Começando com trabalhos do
movimento tropicalista dos anos
60 e prosseguindo através da poesia atual, os editores Michael Palmer, Régis Bonvicino e Nelson Ascher seguem a trajetória da poesia
contemporânea.
Em comparação com a poesia
concreta, austera e frequentemente impessoal, que dominava a cena
brasileira nos anos 50, a "poética" aqui apresentada é contundentemente pessoal e familiar.
Ela se distancia da investigação
visual e formal do concretismo,
enfocando, ao contrário, um tipo
de lírica.
Salvo duas peças visuais, que parecem estranhamente fora de lugar
neste contexto, a antologia caracteriza-se por uma exploração radical da forma de verso curto.

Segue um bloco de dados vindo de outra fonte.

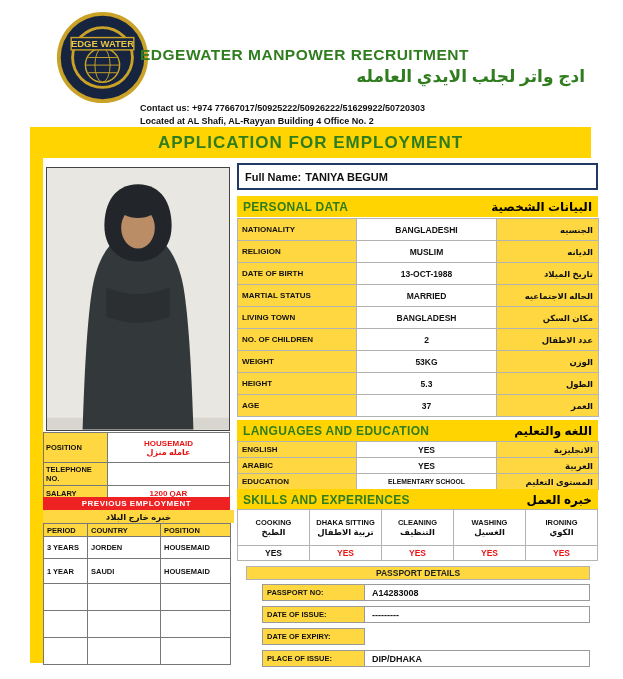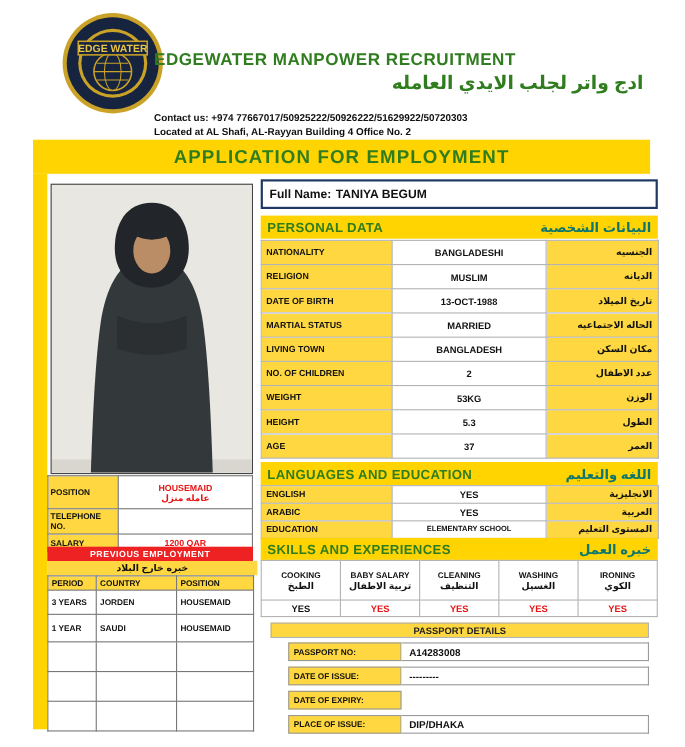--- a/index.html
+++ b/index.html
@@ -46,21 +46,21 @@
   .pe-table td{border:1px solid #777;font-size:7.5px;font-weight:bold;padding-left:3px;vertical-align:middle;overflow:hidden;}
   .pe-table .hd{background:var(--cell);height:13px;}
 
   
   .fullname-box{left:237px;top:163px;width:361px;height:27px;border:2px solid var(--navy);
     display:flex;align-items:center;padding-left:6px;font-size:11px;font-weight:bold;gap:4px;background:#fff;}
 
   .sec-banner{width:361px;height:21px;background:var(--yellow);display:flex;align-items:center;
     justify-content:space-between;padding:0 6px;}
   .sec-banner .en{font-size:12px;font-weight:bold;color:var(--green);letter-spacing:.3px;}
-  .sec-banner .ar{font-size:12px;font-weight:bold;color:#0f766e;}
+  .sec-banner .ar{font-size:12px;font-weight:bold;color:#000000;}
 
   .pd-table,.lang-table{width:361px;border-collapse:collapse;table-layout:fixed;background:#fff;}
   .pd-table td,.lang-table td{border:1px solid #b3b3b3;overflow:hidden;vertical-align:middle;}
   .pd-table tr{height:22px;}
   .lang-table tr{height:16px;}
   td.lbl{background:var(--cell);font-weight:bold;font-size:8px;padding-left:4px;}
   td.val{font-weight:bold;font-size:8.5px;text-align:center;}
   td.val.small{font-size:6.8px;}
   td.arb{background:var(--cell);font-size:8.5px;font-weight:bold;text-align:right;padding-right:5px;}
 
@@ -286,21 +286,21 @@
 </div>
 
 <table class="abs skills-table">
   <tbody>
       <tr class="sk-head">
     <td>
           <div class="sk-en">COOKING</div>
           <div class="sk-ar" dir="rtl">الطبخ</div>
         </td>
     <td>
-          <div class="sk-en">BABY SALARY</div>
+          <div class="sk-en">DHAKA SITTING</div>
           <div class="sk-ar" dir="rtl">تربية الاطفال</div>
         </td>
     <td>
           <div class="sk-en">CLEANING</div>
           <div class="sk-ar" dir="rtl">التنظيف</div>
         </td>
     <td>
           <div class="sk-en">WASHING</div>
           <div class="sk-ar" dir="rtl">الغسيل</div>
         </td>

Embora o verso curto seja, aqui,
de fato, a unidade poética básica, o
trabalho é surpreendentemente
diversificado, graças à cuidadosa
experimentação por parte de muitos dos poetas.
Das construções verbais compactas de Paulo Leminski às peças
expansivas de Josely Vianna Baptista e às linhas alongadas e quebradas de Waly Salomão, muitas
vozes distintas podem ser ouvidas,
criando uma polifonia que enriquece toda a coleção.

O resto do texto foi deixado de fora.